About this task:
The records below should be written out again, exactly.

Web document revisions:
__________________________________________________
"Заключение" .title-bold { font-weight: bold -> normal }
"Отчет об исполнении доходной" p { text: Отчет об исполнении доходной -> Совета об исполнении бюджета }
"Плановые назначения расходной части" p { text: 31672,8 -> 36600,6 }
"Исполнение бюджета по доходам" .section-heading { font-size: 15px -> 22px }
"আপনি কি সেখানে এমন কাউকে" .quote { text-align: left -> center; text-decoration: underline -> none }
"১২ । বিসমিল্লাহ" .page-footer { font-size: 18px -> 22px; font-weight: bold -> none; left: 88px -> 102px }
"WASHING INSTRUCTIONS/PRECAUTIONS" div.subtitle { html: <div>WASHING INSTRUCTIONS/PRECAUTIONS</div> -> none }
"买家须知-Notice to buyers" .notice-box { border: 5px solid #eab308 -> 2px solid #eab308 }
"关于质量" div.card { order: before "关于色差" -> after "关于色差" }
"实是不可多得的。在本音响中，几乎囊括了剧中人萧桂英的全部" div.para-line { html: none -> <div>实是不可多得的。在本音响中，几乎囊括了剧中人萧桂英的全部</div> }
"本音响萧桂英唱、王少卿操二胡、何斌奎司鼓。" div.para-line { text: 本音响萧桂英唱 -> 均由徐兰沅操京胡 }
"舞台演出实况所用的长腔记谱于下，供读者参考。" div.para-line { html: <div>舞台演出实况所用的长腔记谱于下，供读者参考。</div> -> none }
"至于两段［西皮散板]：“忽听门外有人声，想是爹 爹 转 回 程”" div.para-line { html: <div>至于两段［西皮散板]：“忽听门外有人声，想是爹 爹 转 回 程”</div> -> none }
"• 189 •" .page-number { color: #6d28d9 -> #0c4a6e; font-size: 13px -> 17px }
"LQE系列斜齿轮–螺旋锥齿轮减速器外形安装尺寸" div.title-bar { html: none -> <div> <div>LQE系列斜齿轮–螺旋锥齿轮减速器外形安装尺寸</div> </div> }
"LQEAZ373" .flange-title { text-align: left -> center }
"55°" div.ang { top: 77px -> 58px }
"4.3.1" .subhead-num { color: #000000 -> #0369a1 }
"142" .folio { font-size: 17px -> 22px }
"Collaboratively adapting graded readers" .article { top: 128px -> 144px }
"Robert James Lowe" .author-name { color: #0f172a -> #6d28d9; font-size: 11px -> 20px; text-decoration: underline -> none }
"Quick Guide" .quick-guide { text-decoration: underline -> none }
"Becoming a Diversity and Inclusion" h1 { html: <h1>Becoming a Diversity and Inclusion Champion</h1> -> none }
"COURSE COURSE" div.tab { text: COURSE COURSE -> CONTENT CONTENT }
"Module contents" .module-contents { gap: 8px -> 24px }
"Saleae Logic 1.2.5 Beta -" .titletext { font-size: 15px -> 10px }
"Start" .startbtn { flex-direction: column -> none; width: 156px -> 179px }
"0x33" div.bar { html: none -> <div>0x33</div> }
__________________________________________________
Answer section:
"Заключение" .title-bold { font-weight: bold -> normal }
"Отчет об исполнении доходной" p { text: Отчет об исполнении доходной -> Совета об исполнении бюджета }
"Плановые назначения расходной части" p { text: 31672,8 -> 36600,6 }
"Исполнение бюджета по доходам" .section-heading { font-size: 15px -> 22px }
"আপনি কি সেখানে এমন কাউকে" .quote { text-align: left -> center; text-decoration: underline -> none }
"১২ । বিসমিল্লাহ" .page-footer { font-size: 18px -> 22px; font-weight: bold -> none; left: 88px -> 102px }
"WASHING INSTRUCTIONS/PRECAUTIONS" div.subtitle { html: <div>WASHING INSTRUCTIONS/PRECAUTIONS</div> -> none }
"买家须知-Notice to buyers" .notice-box { border: 5px solid #eab308 -> 2px solid #eab308 }
"关于质量" div.card { order: before "关于色差" -> after "关于色差" }
"实是不可多得的。在本音响中，几乎囊括了剧中人萧桂英的全部" div.para-line { html: none -> <div>实是不可多得的。在本音响中，几乎囊括了剧中人萧桂英的全部</div> }
"本音响萧桂英唱、王少卿操二胡、何斌奎司鼓。" div.para-line { text: 本音响萧桂英唱 -> 均由徐兰沅操京胡 }
"舞台演出实况所用的长腔记谱于下，供读者参考。" div.para-line { html: <div>舞台演出实况所用的长腔记谱于下，供读者参考。</div> -> none }
"至于两段［西皮散板]：“忽听门外有人声，想是爹 爹 转 回 程”" div.para-line { html: <div>至于两段［西皮散板]：“忽听门外有人声，想是爹 爹 转 回 程”</div> -> none }
"• 189 •" .page-number { color: #6d28d9 -> #0c4a6e; font-size: 13px -> 17px }
"LQE系列斜齿轮–螺旋锥齿轮减速器外形安装尺寸" div.title-bar { html: none -> <div> <div>LQE系列斜齿轮–螺旋锥齿轮减速器外形安装尺寸</div> </div> }
"LQEAZ373" .flange-title { text-align: left -> center }
"55°" div.ang { top: 77px -> 58px }
"4.3.1" .subhead-num { color: #000000 -> #0369a1 }
"142" .folio { font-size: 17px -> 22px }
"Collaboratively adapting graded readers" .article { top: 128px -> 144px }
"Robert James Lowe" .author-name { color: #0f172a -> #6d28d9; font-size: 11px -> 20px; text-decoration: underline -> none }
"Quick Guide" .quick-guide { text-decoration: underline -> none }
"Becoming a Diversity and Inclusion" h1 { html: <h1>Becoming a Diversity and Inclusion Champion</h1> -> none }
"COURSE COURSE" div.tab { text: COURSE COURSE -> CONTENT CONTENT }
"Module contents" .module-contents { gap: 8px -> 24px }
"Saleae Logic 1.2.5 Beta -" .titletext { font-size: 15px -> 10px }
"Start" .startbtn { flex-direction: column -> none; width: 156px -> 179px }
"0x33" div.bar { html: none -> <div>0x33</div> }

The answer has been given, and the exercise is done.